Using a dictionary, the gimmick is prepared by finding the first defined word on the left page, which is normally bolded or printed in larger text, and writing it in fine pencil on the top of the right page. The magician then holds the book open in front of the spectator and riffles with the left hand, and asks the spectator to call "stop" at any point. The magician then points to the upper right corner (blindly, as the book is still facing away from the magician) and while the spectator is looking there, peeks at the other corner, which is turned just enough to be visible.
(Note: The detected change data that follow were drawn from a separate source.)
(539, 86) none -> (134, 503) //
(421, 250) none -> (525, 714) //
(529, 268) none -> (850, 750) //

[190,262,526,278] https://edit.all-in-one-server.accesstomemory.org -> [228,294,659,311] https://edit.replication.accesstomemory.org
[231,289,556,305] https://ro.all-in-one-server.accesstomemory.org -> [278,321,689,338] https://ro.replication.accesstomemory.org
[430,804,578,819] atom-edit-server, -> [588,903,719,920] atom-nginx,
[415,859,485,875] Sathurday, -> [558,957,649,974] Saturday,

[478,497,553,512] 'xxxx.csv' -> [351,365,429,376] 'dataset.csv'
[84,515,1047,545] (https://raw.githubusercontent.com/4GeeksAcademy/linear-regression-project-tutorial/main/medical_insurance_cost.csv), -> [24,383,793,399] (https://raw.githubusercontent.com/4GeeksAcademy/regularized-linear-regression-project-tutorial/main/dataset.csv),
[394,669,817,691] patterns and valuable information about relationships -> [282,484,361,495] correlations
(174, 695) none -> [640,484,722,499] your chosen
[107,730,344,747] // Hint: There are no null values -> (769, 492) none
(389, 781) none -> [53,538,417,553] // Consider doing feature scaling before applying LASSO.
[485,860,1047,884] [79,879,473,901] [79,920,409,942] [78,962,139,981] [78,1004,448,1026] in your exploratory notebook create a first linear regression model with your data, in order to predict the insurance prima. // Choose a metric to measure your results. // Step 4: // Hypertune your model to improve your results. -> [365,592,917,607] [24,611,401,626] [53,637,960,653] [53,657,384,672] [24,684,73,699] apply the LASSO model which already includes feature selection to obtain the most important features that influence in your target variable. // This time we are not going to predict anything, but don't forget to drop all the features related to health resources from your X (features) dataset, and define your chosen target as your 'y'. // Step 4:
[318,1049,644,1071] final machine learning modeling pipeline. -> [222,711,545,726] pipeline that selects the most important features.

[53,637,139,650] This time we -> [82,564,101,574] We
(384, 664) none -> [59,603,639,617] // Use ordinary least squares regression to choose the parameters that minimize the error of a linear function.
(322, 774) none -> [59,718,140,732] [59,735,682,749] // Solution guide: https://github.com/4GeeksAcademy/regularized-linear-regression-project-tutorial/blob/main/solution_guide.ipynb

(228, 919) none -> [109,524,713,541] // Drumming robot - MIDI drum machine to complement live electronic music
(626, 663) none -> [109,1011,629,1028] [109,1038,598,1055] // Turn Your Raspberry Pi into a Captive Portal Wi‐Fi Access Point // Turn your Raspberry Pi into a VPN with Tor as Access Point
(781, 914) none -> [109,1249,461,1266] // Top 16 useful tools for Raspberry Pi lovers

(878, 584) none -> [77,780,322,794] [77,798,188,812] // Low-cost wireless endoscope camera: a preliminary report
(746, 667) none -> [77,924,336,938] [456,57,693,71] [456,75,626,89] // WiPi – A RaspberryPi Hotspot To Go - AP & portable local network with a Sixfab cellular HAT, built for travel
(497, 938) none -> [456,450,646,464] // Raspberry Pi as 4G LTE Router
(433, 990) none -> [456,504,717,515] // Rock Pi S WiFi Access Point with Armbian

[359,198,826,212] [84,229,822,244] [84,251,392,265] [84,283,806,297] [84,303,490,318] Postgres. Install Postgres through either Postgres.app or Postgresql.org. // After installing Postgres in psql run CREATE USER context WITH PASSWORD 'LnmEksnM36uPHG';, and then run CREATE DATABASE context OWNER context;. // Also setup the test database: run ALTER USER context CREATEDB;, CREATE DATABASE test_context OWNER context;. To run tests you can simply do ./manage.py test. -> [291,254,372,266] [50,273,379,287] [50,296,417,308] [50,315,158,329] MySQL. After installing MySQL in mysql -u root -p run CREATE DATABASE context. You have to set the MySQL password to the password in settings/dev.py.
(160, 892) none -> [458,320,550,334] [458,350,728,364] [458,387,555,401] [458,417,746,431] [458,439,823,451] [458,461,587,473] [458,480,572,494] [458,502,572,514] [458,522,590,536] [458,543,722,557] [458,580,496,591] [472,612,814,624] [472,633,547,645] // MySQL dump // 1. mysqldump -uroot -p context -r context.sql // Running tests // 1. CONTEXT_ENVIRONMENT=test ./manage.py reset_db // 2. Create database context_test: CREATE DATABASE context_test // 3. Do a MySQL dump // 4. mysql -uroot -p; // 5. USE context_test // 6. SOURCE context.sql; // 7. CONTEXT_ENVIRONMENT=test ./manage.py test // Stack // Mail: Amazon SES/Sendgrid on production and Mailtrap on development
A commercial variation of the dictionary test is known as "Flashback," and comes in the form of a complete gimmicked book. Instead of the word appearing faintly at the top of the page, it is arranged so the last word on the left page is the same as the first word on the right page. In some forms the antonym appears on the mirror page, instead of the same word. For instance, if the word "day" appears as the first word on the left page, a straight flashback would put the word "day" on the left page, while an antonym version puts "night" there instead. Flashback variations are often incorporated in gimmick books supporting other methods as well.

===Other variations===
The "Page, Line and Word" trick uses two or three spectators, handing one a book (the "reader"), another an envelope, and the third pencil and paper (the "writer"). The writer is asked to imagine opening the book and selecting a word at random, and then writes down the page, line and word number they imagined. The magician then palms the writer's slip and hands a prepared slip to the reader, who opens the book to the selected section. The third spectator then opens the envelope to reveal the same word.

The "1089 force" is a natural that relies on the mathematical manipulation of three-digit numbers such that the answer to a series of seemingly random operations will always result in the number 1089. The spectator is then asked to turn to page 108 and read the 9th word. Mathematical forces of this sort, similar to the original "labyrinth" type tests, are no longer common as these are widely known to the audience.

The "coin force," which can be performed with a number of props instead of coins, is essentially a combination of the natural and the flashback concepts. A word or statement from a natural is selected, and then some sort of marker, normally a quarter, is inserted in that page near the spine. As the magician riffles the book, they can easily flip to that page when the spectator calls "stop". This relies on nothing other than the magician holding the book firmly by the spine while it is riffled, both to obscure the coin as well as to keep it from falling out.